I read this on a spead repetition program. It says:
It is windy today - c'est venteux aujourd'hui
Is this correct? Why does it use c'est insted of Il fait here?
Please take a look at my answer to a similar question regarding the adjective 'venteux' -
Bonne Continuation !
"ATTENTION:You cannot say C'est chaud about the weather, but you can about something you touch or taste (like a cup of tea)."
I copied and pasted the above directly from the lesson that you quoted.
Given that your query is about a weather event (windy) then it looks to me that the lesson has covered the answer for you.
Why does Cécile's linked answer approve of "Il fait du vent," when this lesson frowns upon that formulation for soleil? Is it a difference of opinion between staff, or is there a common-usage difference between the two nouns?
The expression 'il fait du vent' is correct for 'it's windy'.
The only contention was about 'il fait (du) soleil' in the lesson which you will hear used but considered not very good French, preferring the expression 'il fait beau'.
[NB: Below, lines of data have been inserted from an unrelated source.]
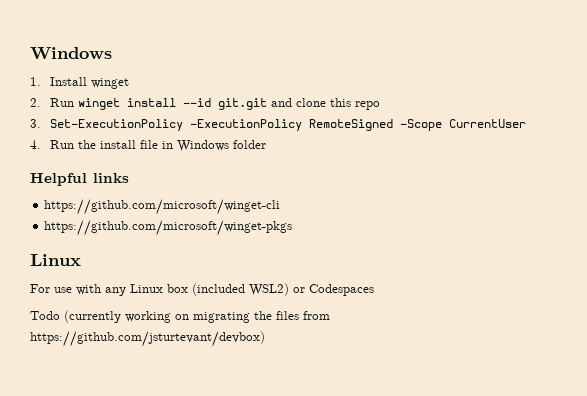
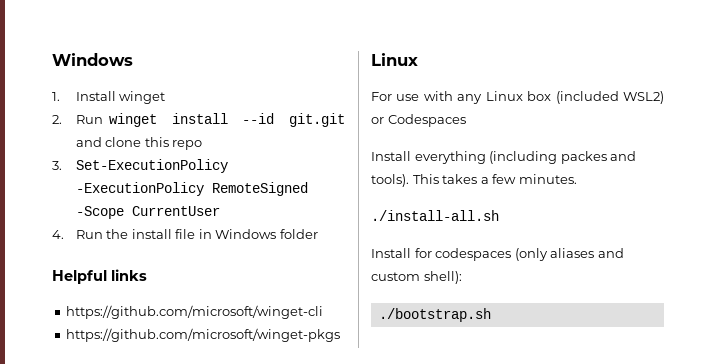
[30,310,330,323] [30,331,265,347] Todo (currently working on migrating the files from https://github.com/jsturtevant/devbox) -> [371,151,637,164] [371,174,577,187] [371,210,499,221] [371,248,624,261] [371,271,462,284] [378,308,491,322] Install everything (including packes and tools). This takes a few minutes. // ./install-all.sh // Install for codespaces (only aliases and custom shell): // ./bootstrap.sh

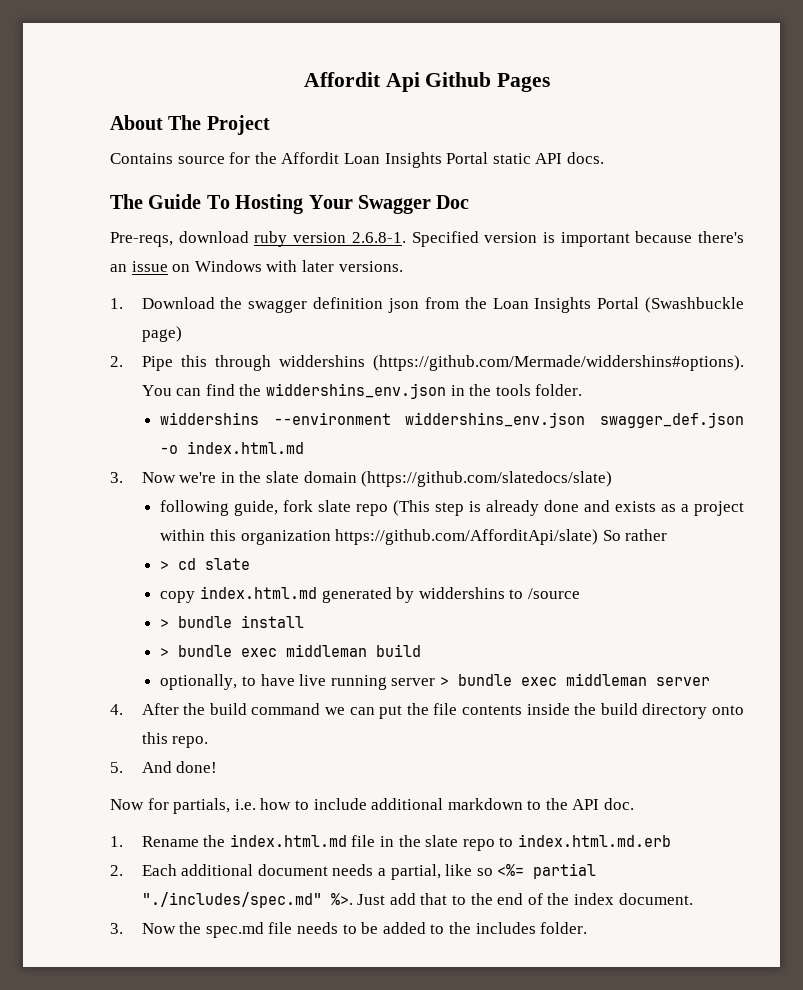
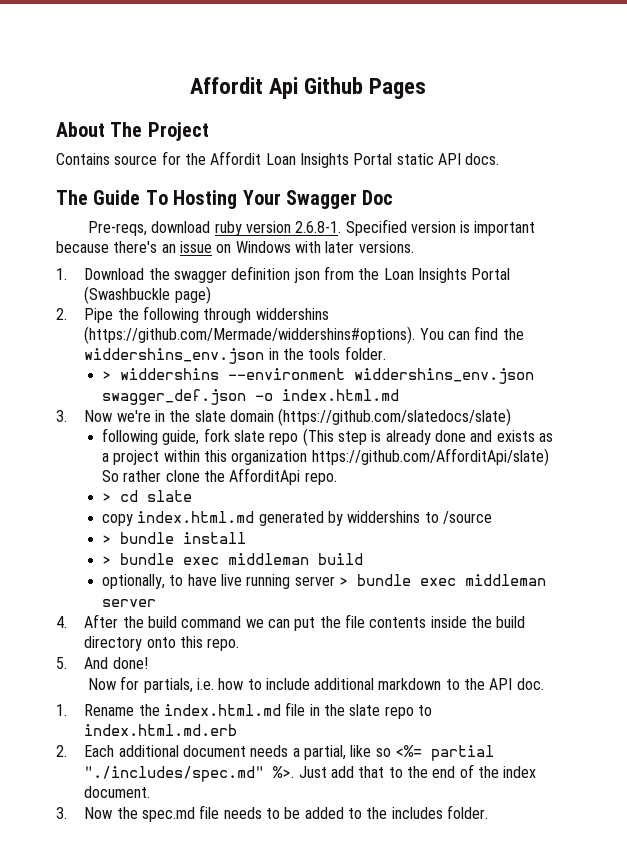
[180,355,207,367] this -> [117,306,200,323] the following
(583, 390) none -> [102,371,112,380] >
(668, 535) none -> [165,468,337,485] clone the AfforditApi repo.

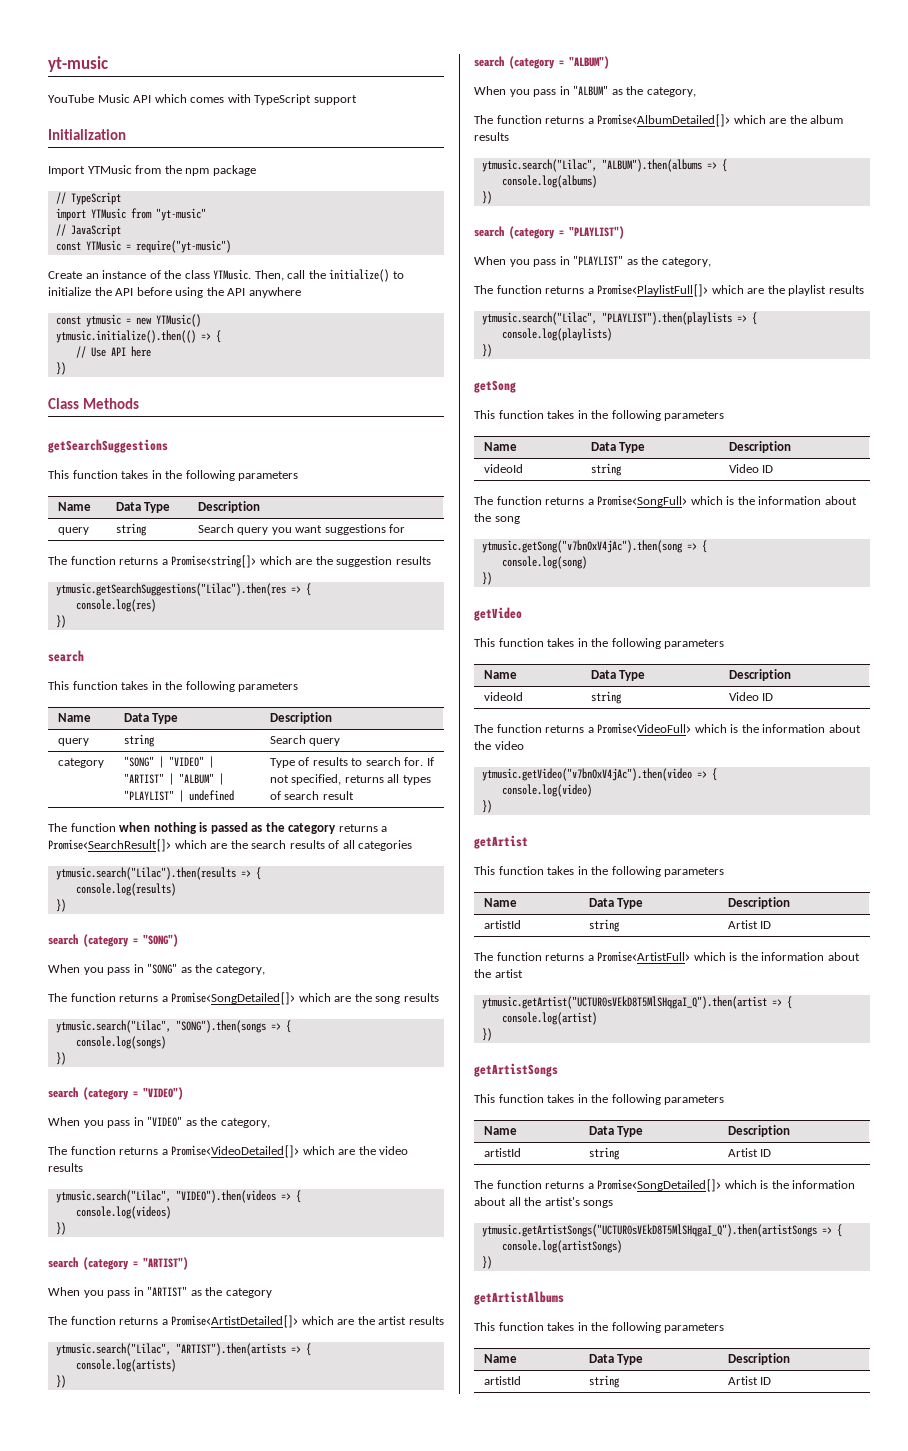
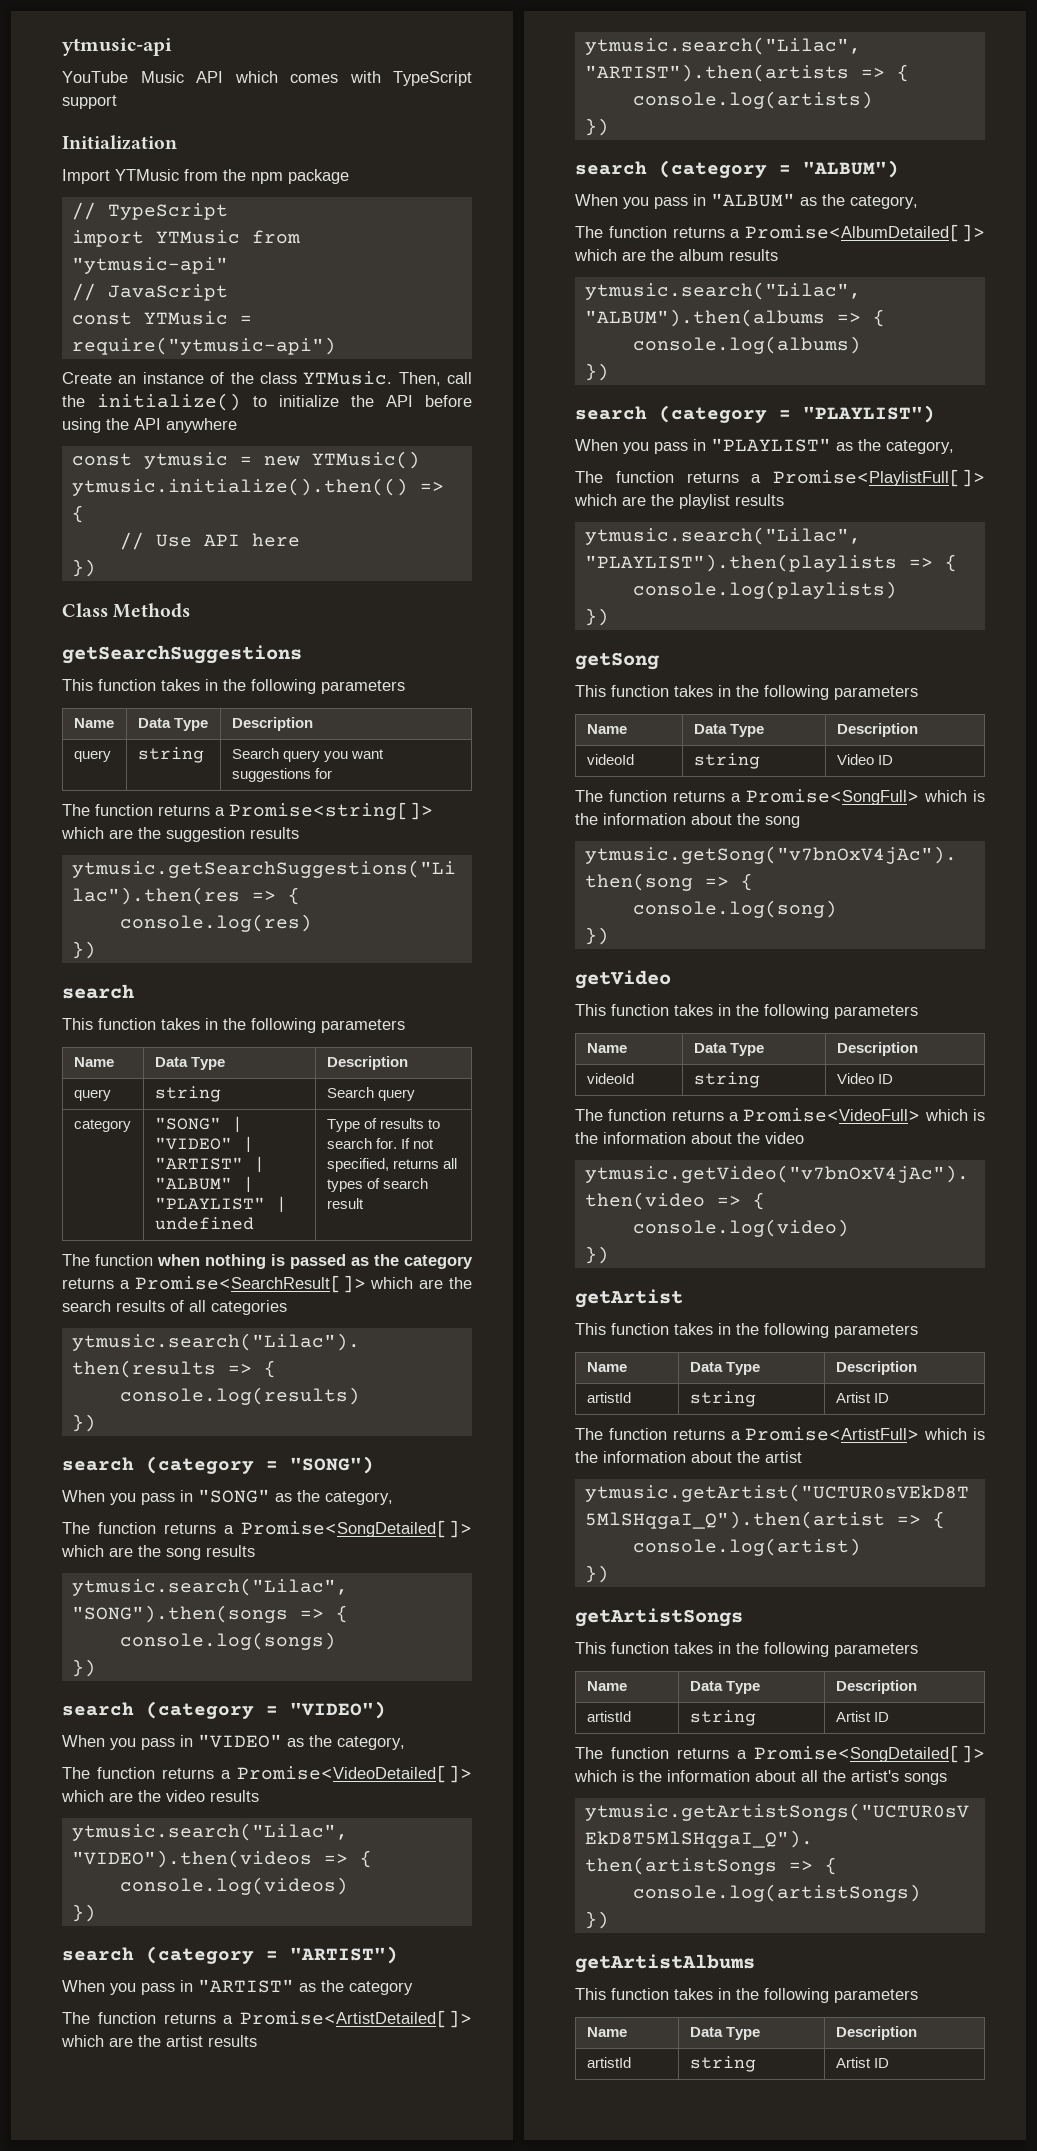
[48,56,108,72] yt-music -> [62,38,172,56] ytmusic-api
[155,208,206,221] "yt-music" -> [71,257,228,274] "ytmusic-api"
[135,240,231,253] require("yt-music") -> [71,337,336,355] require("ytmusic-api")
Cécile, that it was just about "soleil" is not actually what the lesson says, which is "Il fait should always be followed by an adjective, and il y a by a noun" (which I have found repeated elsewhere). And the link you provided does not appear to be any kind of authoritative source on the matter, just random people translating a French phrase--as already written--into English (not the reverse), without addressing any of these points or whether it should have been that way in French in the first place.
We have added 'il fait du vent' to the exceptions. Thank you for pointing this out.